Khophimai v Laurenson
[2019] NZHC 1953
•12 August 2019
IN THE HIGH COURT OF NEW ZEALAND NAPIER REGISTRY
I TE KŌTI MATUA O AOTEAROA AHURIRI ROHE
CIV-2017-441-37
[2019] NZHC 1953
UNDER Section 14 of the Wills Act 2007 IN THE ESTATE
Of Kelvin John Norman Naysmith (also known as Kelvin Jon Naysmith)
BETWEEN
PHENSRI KHOPHIMAI
Applicant
AND
CARLENE ELIZABETH LAURENSON, BRENT NAYSMITH, GARY JOHN NAYSMITH, DEBORAH ANNE NAYSMITH, KIM BEVERLEY HERBST, LEANNE NAYSMITH AND WAYNE NAYSMITH
Respondents
Hearing: On the papers Counsel:
Z Top for Applicant
D M Hughes, Auckland for Respondents
Judgment:
12 August 2019
JUDGMENT OF CLARK J (COSTS)
[1] In September 2018 I granted Ms Khophimai’s application for a declaration as to the validity of the will of Kelvin John Naysmith and concluded she was entitled to costs on a 2B basis.1 The parties were invited to submit memoranda within 20 days if they were unable to agree costs.
1 Khophimai v Laurenson [2018] NZHC 2435.
KHOPHIMAI v LAURENSON & ORS [2019] NZHC 1953 [12 August 2019]
[2] As it happens Ms Khophimai’s memorandum was not filed until 22 May 2019. Ms Tope, counsel for Ms Khophimai, sought leave to file the memorandum out of time. Mr Hughes, who is acting for the respondents (represented by their sister, Ms Laurenson) on a pro bono basis did not take the point. Indeed, Mr Hughes apologised for the lateness of filing his memorandum having only recently been instructed in relation to the cost aspect of the proceeding.
[3] It is inefficient to deal with costs so many months after judgment.
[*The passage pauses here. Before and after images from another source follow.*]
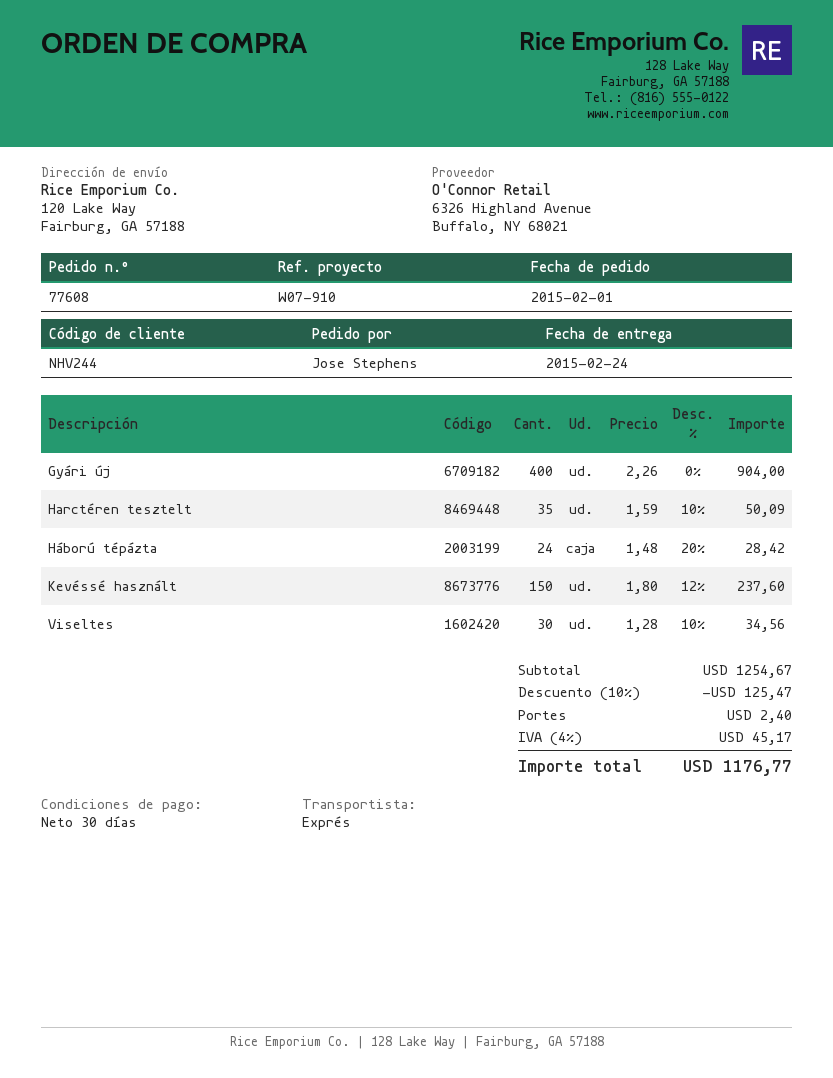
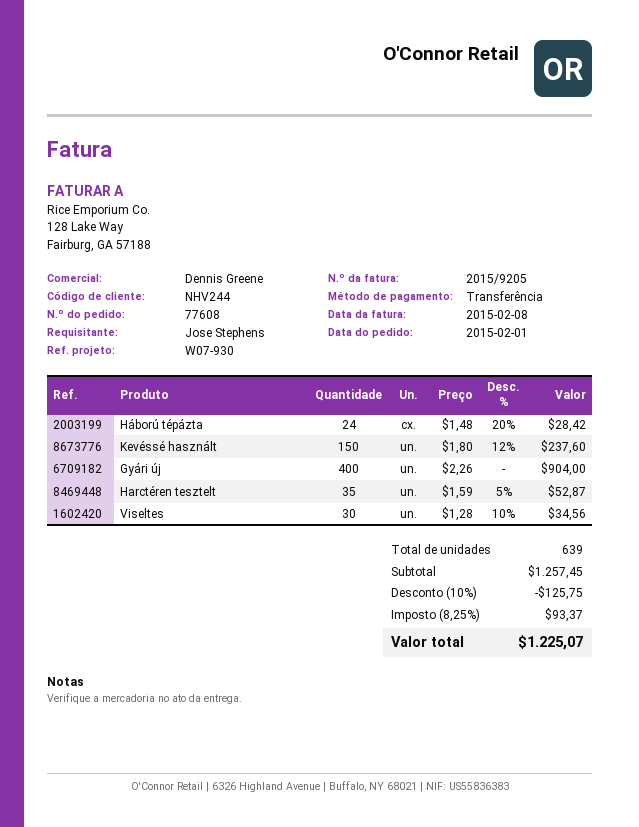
reference: W07-910 -> W07-930
Harctéren tesztelt: 35 x 1.59 - 10% = 50.09 -> 35 x 1.59 - 5% = 52.87
subtotal: 1254.67 -> 1257.45
discount: 10% = 125.47 -> 10% = 125.75
shipping: 2.40 -> none
tax: 4% = 45.17 -> 8.25% = 93.37
total: 1176.77 -> 1225.07

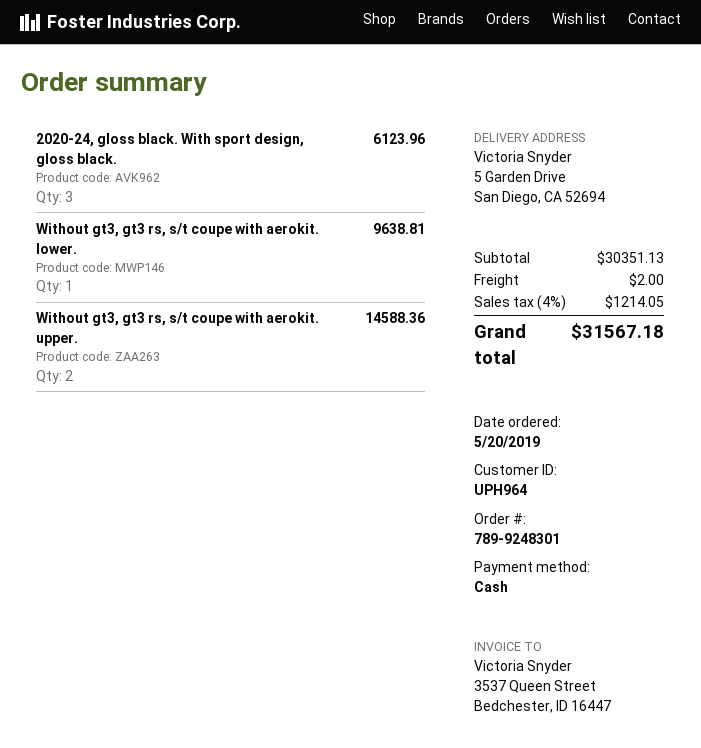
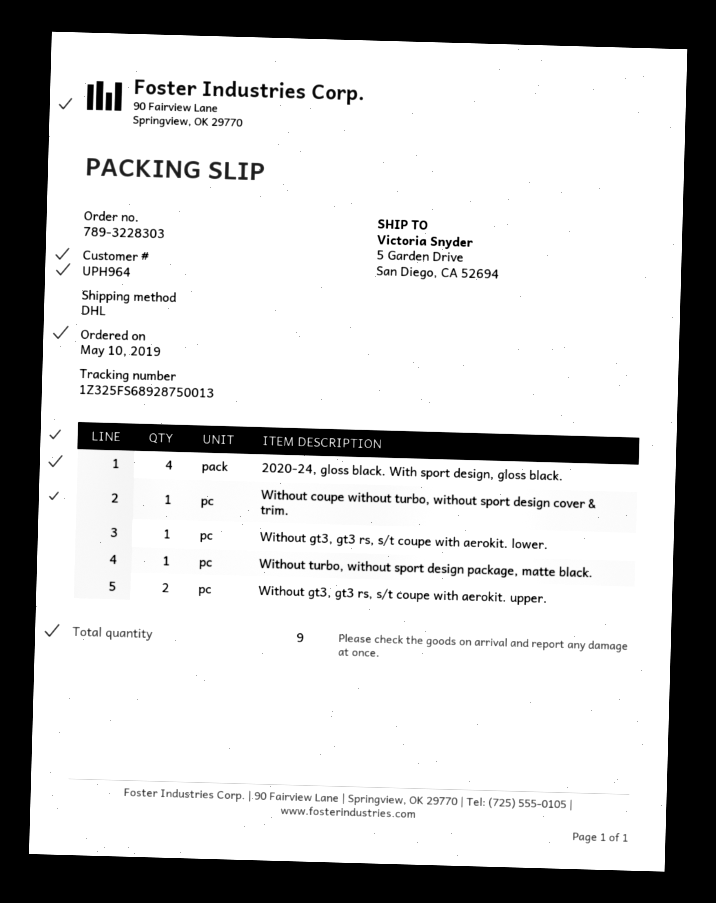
order number: 789-9248301 -> 789-3228303
order date: 2019-05-20 -> 2019-05-10
2020-24, gloss black. With sport design, gloss black.: 3 -> 4
Without coupe without turbo, without sport design cover & trim.: none -> 1
Without turbo, without sport design package, matte black.: none -> 1

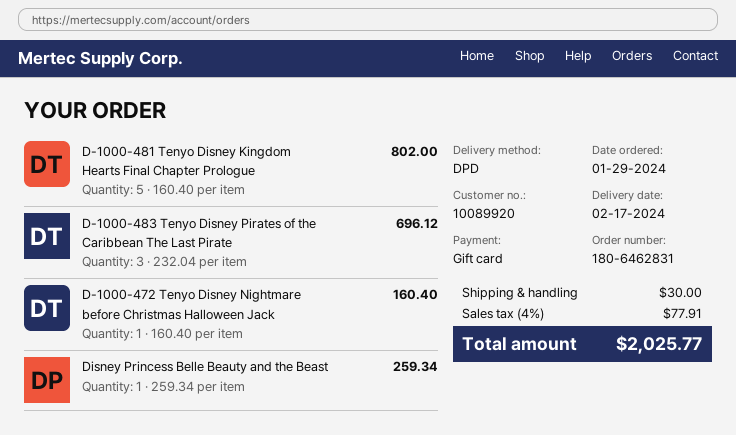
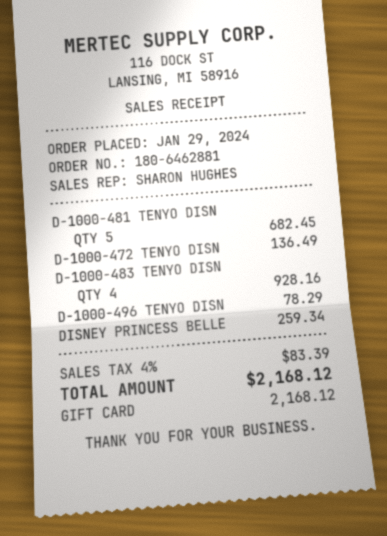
order number: 180-6462831 -> 180-6462881
D-1000-481 Tenyo Disney Kingdom Hearts Final Chapter Prologue: 5 for 802.00 -> 5 for 682.45
D-1000-483 Tenyo Disney Pirates of the Caribbean The Last Pirate: 3 for 696.12 -> 4 for 928.16
D-1000-472 Tenyo Disney Nightmare before Christmas Halloween Jack: 1 for 160.40 -> 1 for 136.49
D-1000-496 TENYO DISN: none -> 1 for 78.29
shipping: 30.00 -> none
tax: 4% = 77.91 -> 4% = 83.39
total: 2025.77 -> 2168.12

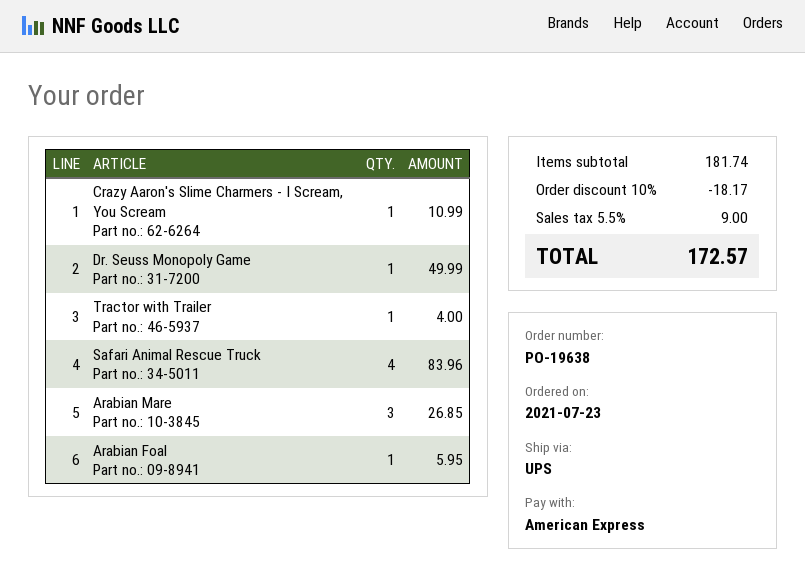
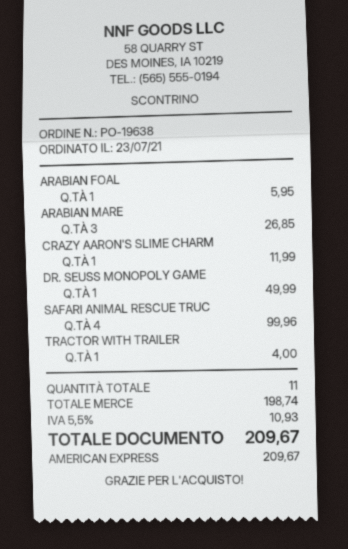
Crazy Aaron's Slime Charmers - I Scream, You Scream: 1 for 10.99 -> 1 for 11.99
Safari Animal Rescue Truck: 4 for 83.96 -> 4 for 99.96
subtotal: 181.74 -> 198.74
discount: 10% = 18.17 -> none
tax: 5.5% = 9.00 -> 5.5% = 10.93
total: 172.57 -> 209.67

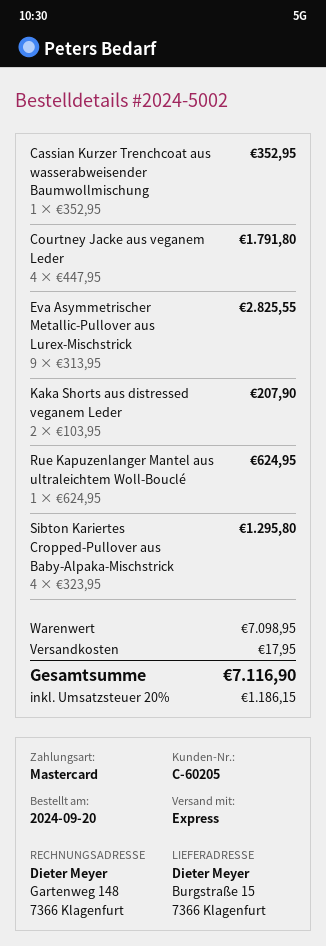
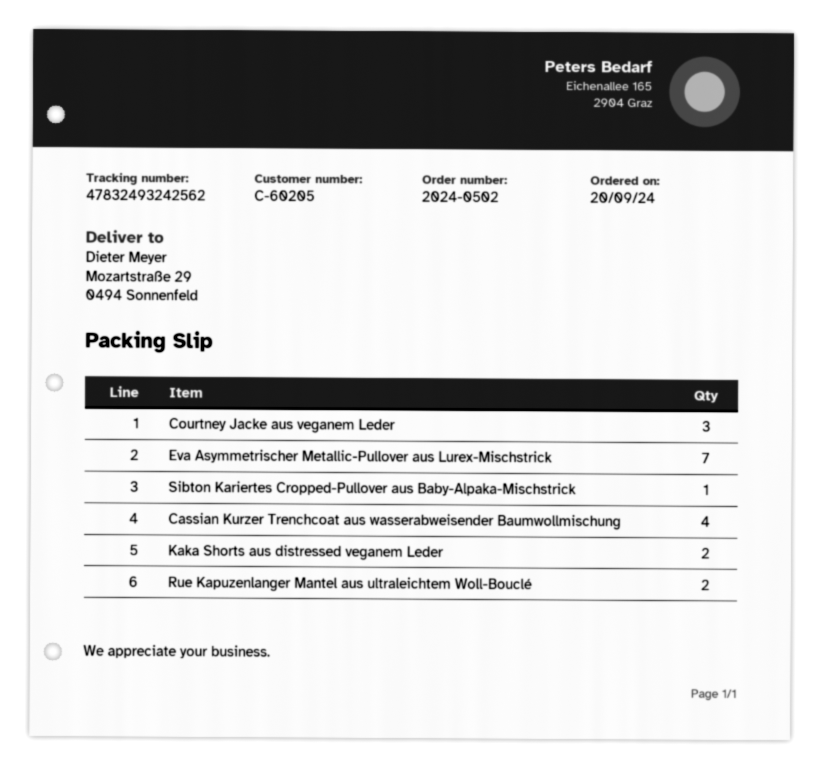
order number: 2024-5002 -> 2024-0502
ship to: Burgstraße 15, 7366 Klagenfurt -> Mozartstraße 29, 0494 Sonnenfeld
Cassian Kurzer Trenchcoat aus wasserabweisender Baumwollmischung: 1 -> 4
Courtney Jacke aus veganem Leder: 4 -> 3
Eva Asymmetrischer Metallic-Pullover aus Lurex-Mischstrick: 9 -> 7
Rue Kapuzenlanger Mantel aus ultraleichtem Woll-Bouclé: 1 -> 2
Sibton Kariertes Cropped-Pullover aus Baby-Alpaka-Mischstrick: 4 -> 1

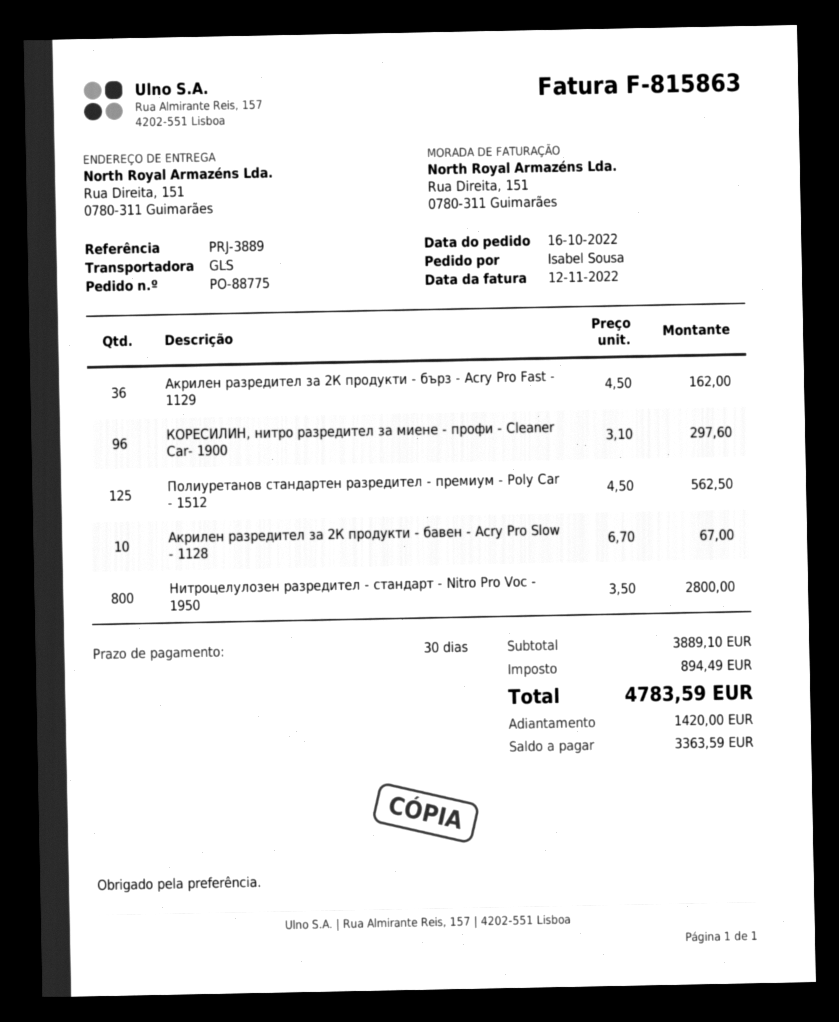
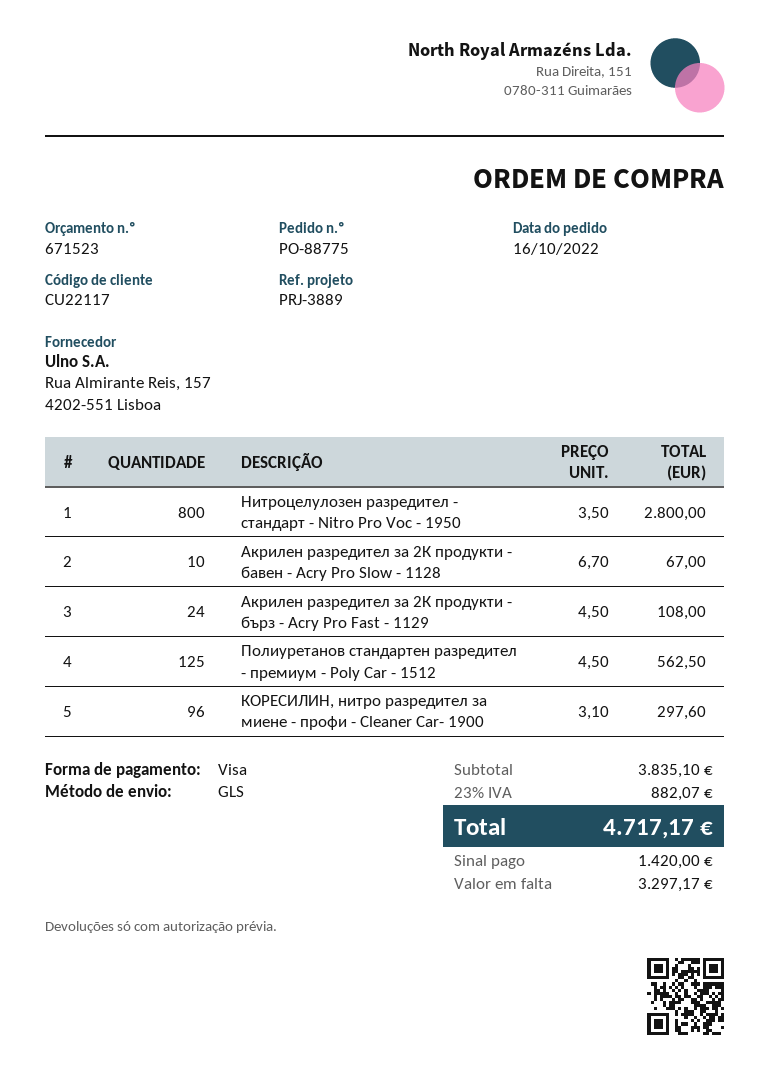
Акрилен разредител за 2К продукти - бърз - Acry Pro Fast - 1129: 36 x 4.50 = 162.00 -> 24 x 4.50 = 108.00
subtotal: 3889.10 -> 3835.10
tax: 894.49 -> 882.07
total: 4783.59 -> 4717.17
balance: 3363.59 -> 3297.17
Both the court file and the judge’s recall of circumstances bearing on the costs exercise, must be resurrected. That said, in the circumstances of this case it would be unjust to refuse to entertain the application on the grounds of lateness given Ms Khophimai’s attempts to settle costs. The efforts have been unsuccessful but the delay in filing is attributed to those efforts.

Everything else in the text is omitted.